What you need to do:
All of the data that follows should be given again exactly, without its images.

◇ ◇ ◇

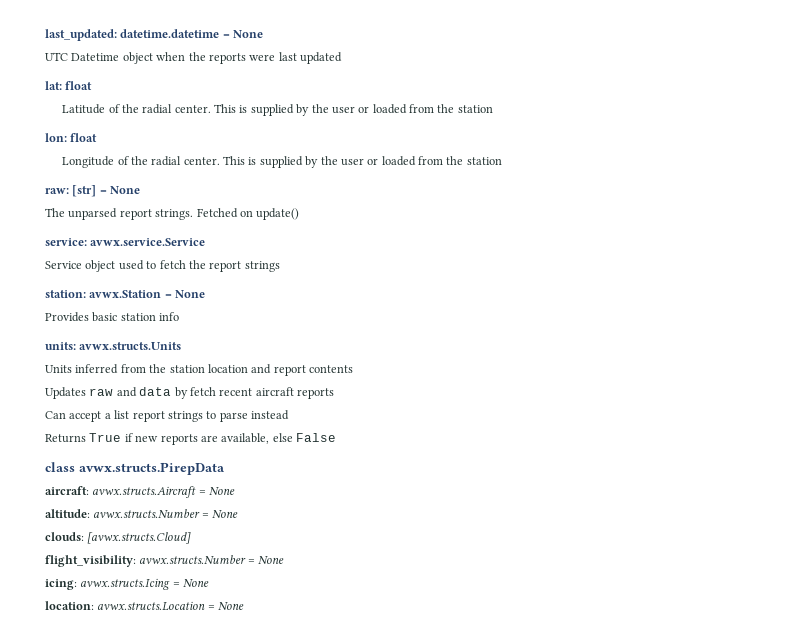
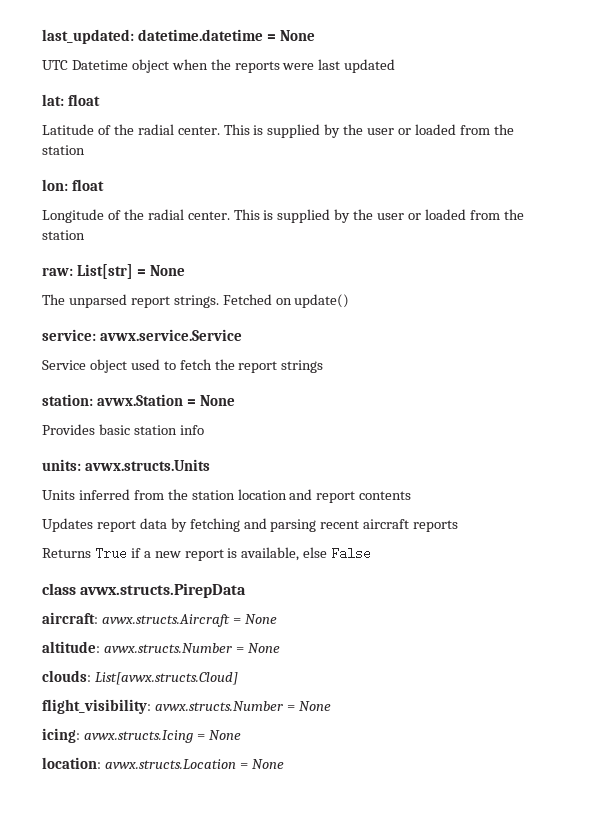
[72,185,97,197] [str] -> [76,264,133,279] List[str]
[89,387,334,399] [45,410,289,422] raw and data by fetch recent aircraft reports // Can accept a list report strings to parse instead -> [96,518,459,532] report data by fetching and parsing recent aircraft reports
[135,434,218,445] new reports are -> [143,548,238,561] a new report is
[87,532,192,544] [avwx.structs.Cloud] -> [94,672,238,685] List[avwx.structs.Cloud]

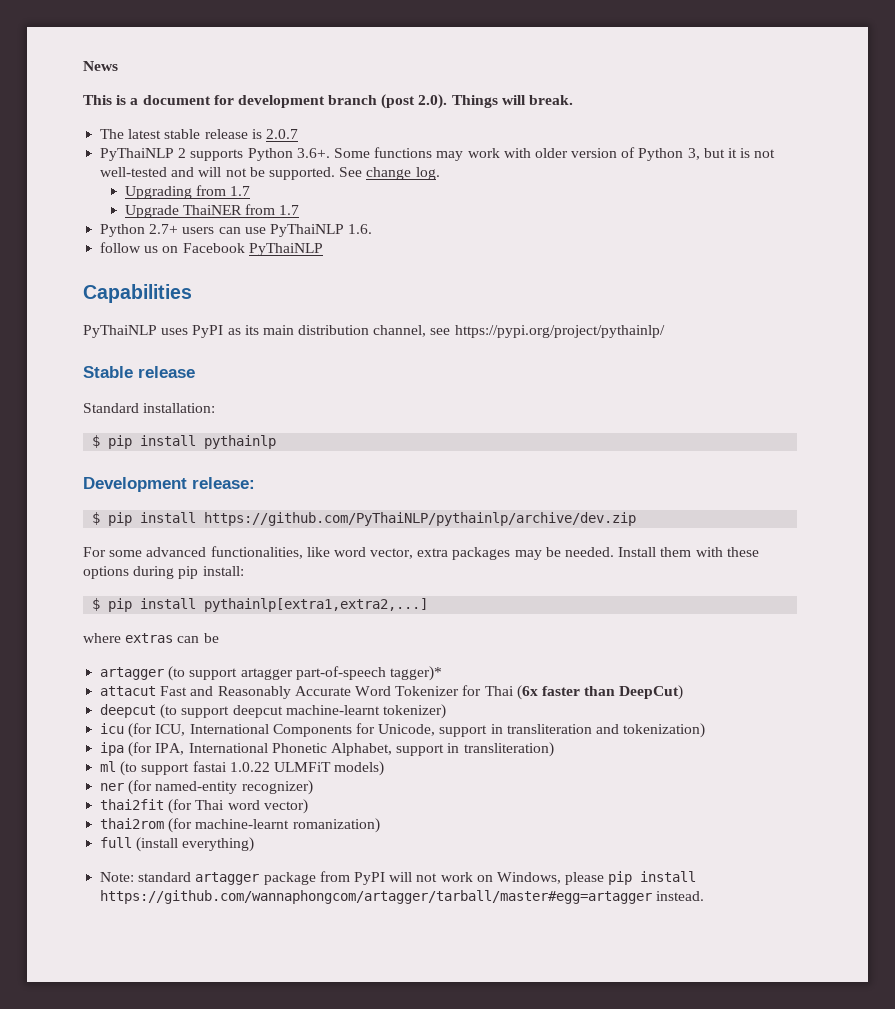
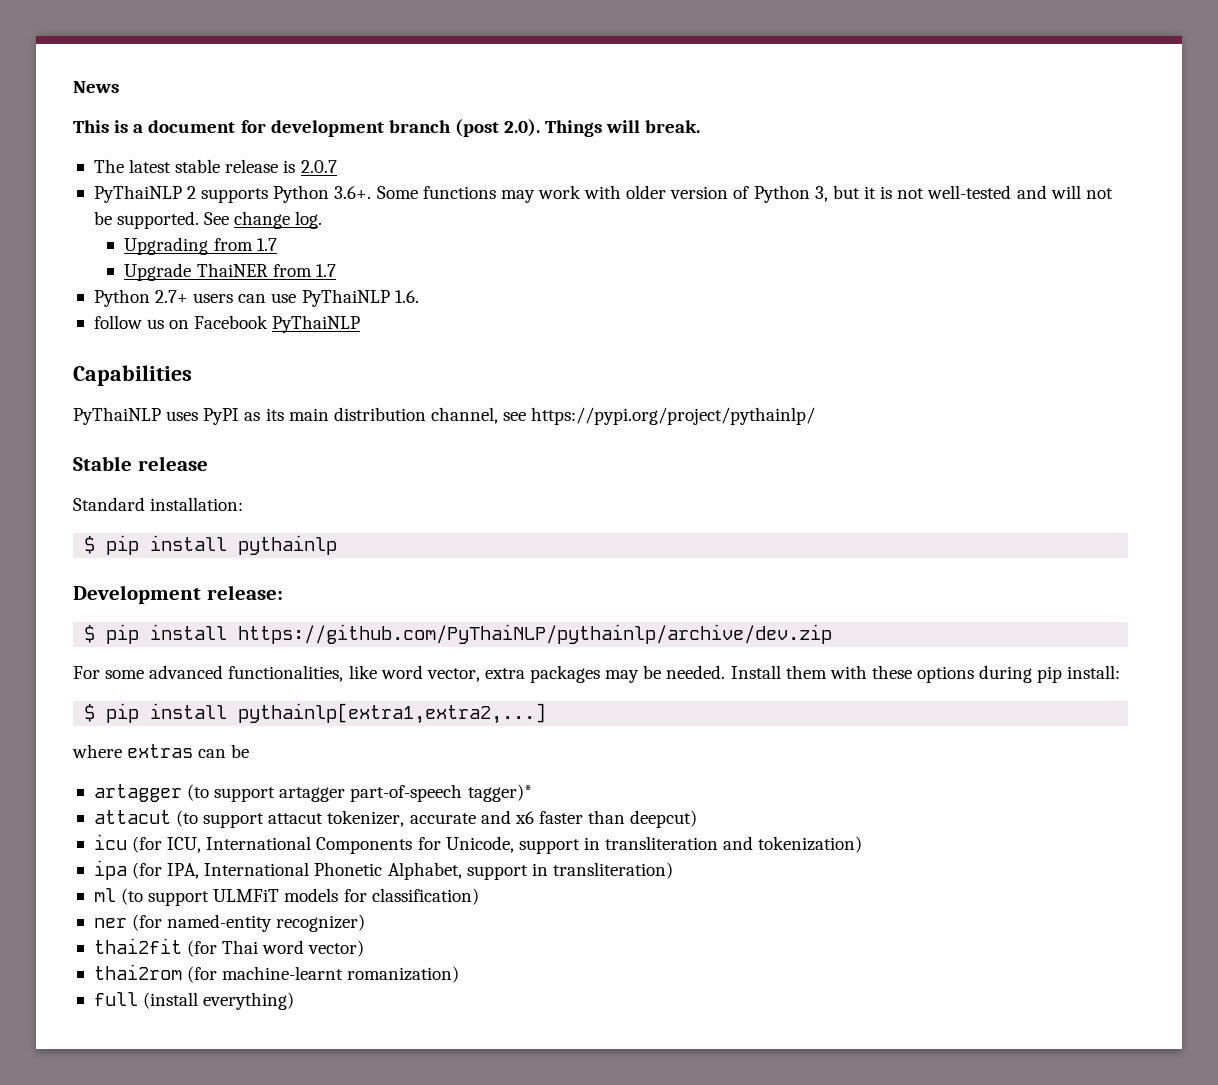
[160,685,684,700] [100,704,446,719] Fast and Reasonably Accurate Word Tokenizer for Thai (6x faster than DeepCut) // deepcut (to support deepcut machine-learnt tokenizer) -> [176,810,698,828] (to support attacut tokenizer, accurate and x6 faster than deepcut)
[192,761,385,776] fastai 1.0.22 ULMFiT models) -> [213,888,479,905] ULMFiT models for classification)
[100,871,697,885] [100,890,705,904] // Note: standard artagger package from PyPI will not work on Windows, please pip install https://github.com/wannaphongcom/artagger/tarball/master#egg=artagger instead. -> (295, 1001) none

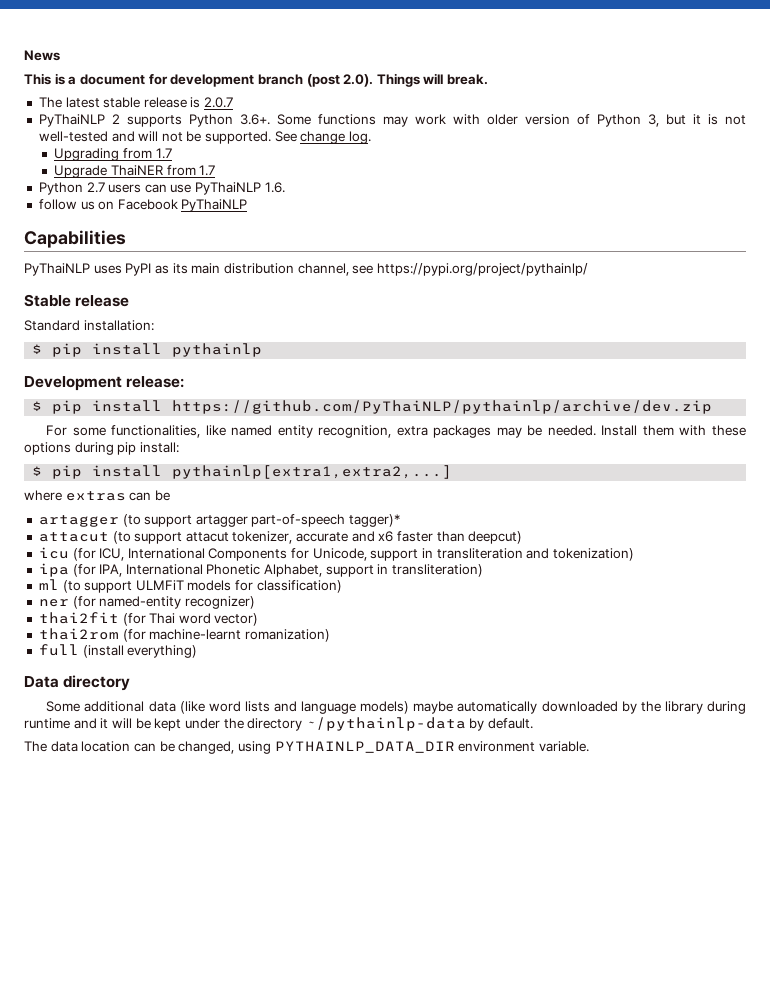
[155,290,189,303] 2.7+ -> [86,182,105,193] 2.7
[149,665,224,679] advanced -> (106, 431) none
[380,665,480,682] word vector, -> [231,425,392,438] named entity recognition,
(295, 1001) none -> [24,675,131,691] [46,701,746,714] [24,717,534,731] [24,741,589,754] // Data directory // Some additional data (like word lists and language models) maybe automatically downloaded by the library during runtime and it will be kept under the directory ~/pythainlp-data by default. // The data location can be changed, using PYTHAINLP_DATA_DIR environment variable.

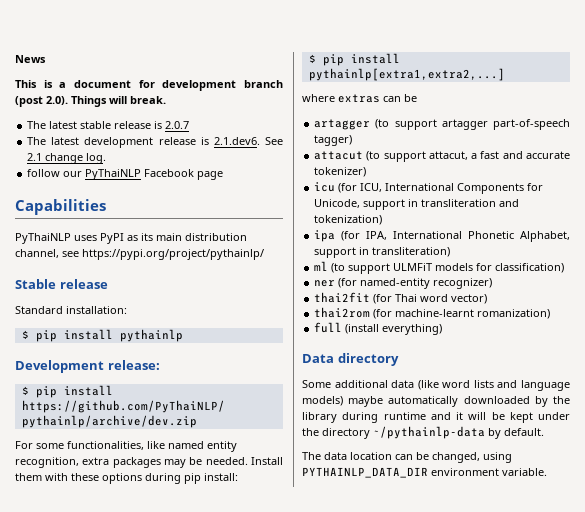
[38,114,746,127] [38,131,372,144] [54,148,172,161] [54,165,216,178] [38,182,285,195] [38,199,248,212] PyThaiNLP 2 supports Python 3.6+. Some functions may work with older version of Python 3, but it is not well-tested and will not be supported. See change log. // Upgrading from 1.7 // Upgrade ThaiNER from 1.7 // Python 2.7 users can use PyThaiNLP 1.6. // follow us on Facebook PyThaiNLP -> [27,137,283,148] [27,153,107,164] [27,169,224,180] The latest development release is 2.1.dev6. See 2.1 change log. // follow our PyThaiNLP Facebook page
[349,514,401,527] tagger)* -> [314,135,353,146] tagger)
[185,531,523,544] attacut tokenizer, accurate and x6 faster than deepcut) -> [428,151,570,160] [314,167,367,177] attacut, a fast and accurate tokenizer)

◇ ◇ ◇

Exercise answer:
[72,185,97,197] [str] -> [76,264,133,279] List[str]
[89,387,334,399] [45,410,289,422] raw and data by fetch recent aircraft reports // Can accept a list report strings to parse instead -> [96,518,459,532] report data by fetching and parsing recent aircraft reports
[135,434,218,445] new reports are -> [143,548,238,561] a new report is
[87,532,192,544] [avwx.structs.Cloud] -> [94,672,238,685] List[avwx.structs.Cloud]

[160,685,684,700] [100,704,446,719] Fast and Reasonably Accurate Word Tokenizer for Thai (6x faster than DeepCut) // deepcut (to support deepcut machine-learnt tokenizer) -> [176,810,698,828] (to support attacut tokenizer, accurate and x6 faster than deepcut)
[192,761,385,776] fastai 1.0.22 ULMFiT models) -> [213,888,479,905] ULMFiT models for classification)
[100,871,697,885] [100,890,705,904] // Note: standard artagger package from PyPI will not work on Windows, please pip install https://github.com/wannaphongcom/artagger/tarball/master#egg=artagger instead. -> (295, 1001) none

[155,290,189,303] 2.7+ -> [86,182,105,193] 2.7
[149,665,224,679] advanced -> (106, 431) none
[380,665,480,682] word vector, -> [231,425,392,438] named entity recognition,
(295, 1001) none -> [24,675,131,691] [46,701,746,714] [24,717,534,731] [24,741,589,754] // Data directory // Some additional data (like word lists and language models) maybe automatically downloaded by the library during runtime and it will be kept under the directory ~/pythainlp-data by default. // The data location can be changed, using PYTHAINLP_DATA_DIR environment variable.

[38,114,746,127] [38,131,372,144] [54,148,172,161] [54,165,216,178] [38,182,285,195] [38,199,248,212] PyThaiNLP 2 supports Python 3.6+. Some functions may work with older version of Python 3, but it is not well-tested and will not be supported. See change log. // Upgrading from 1.7 // Upgrade ThaiNER from 1.7 // Python 2.7 users can use PyThaiNLP 1.6. // follow us on Facebook PyThaiNLP -> [27,137,283,148] [27,153,107,164] [27,169,224,180] The latest development release is 2.1.dev6. See 2.1 change log. // follow our PyThaiNLP Facebook page
[349,514,401,527] tagger)* -> [314,135,353,146] tagger)
[185,531,523,544] attacut tokenizer, accurate and x6 faster than deepcut) -> [428,151,570,160] [314,167,367,177] attacut, a fast and accurate tokenizer)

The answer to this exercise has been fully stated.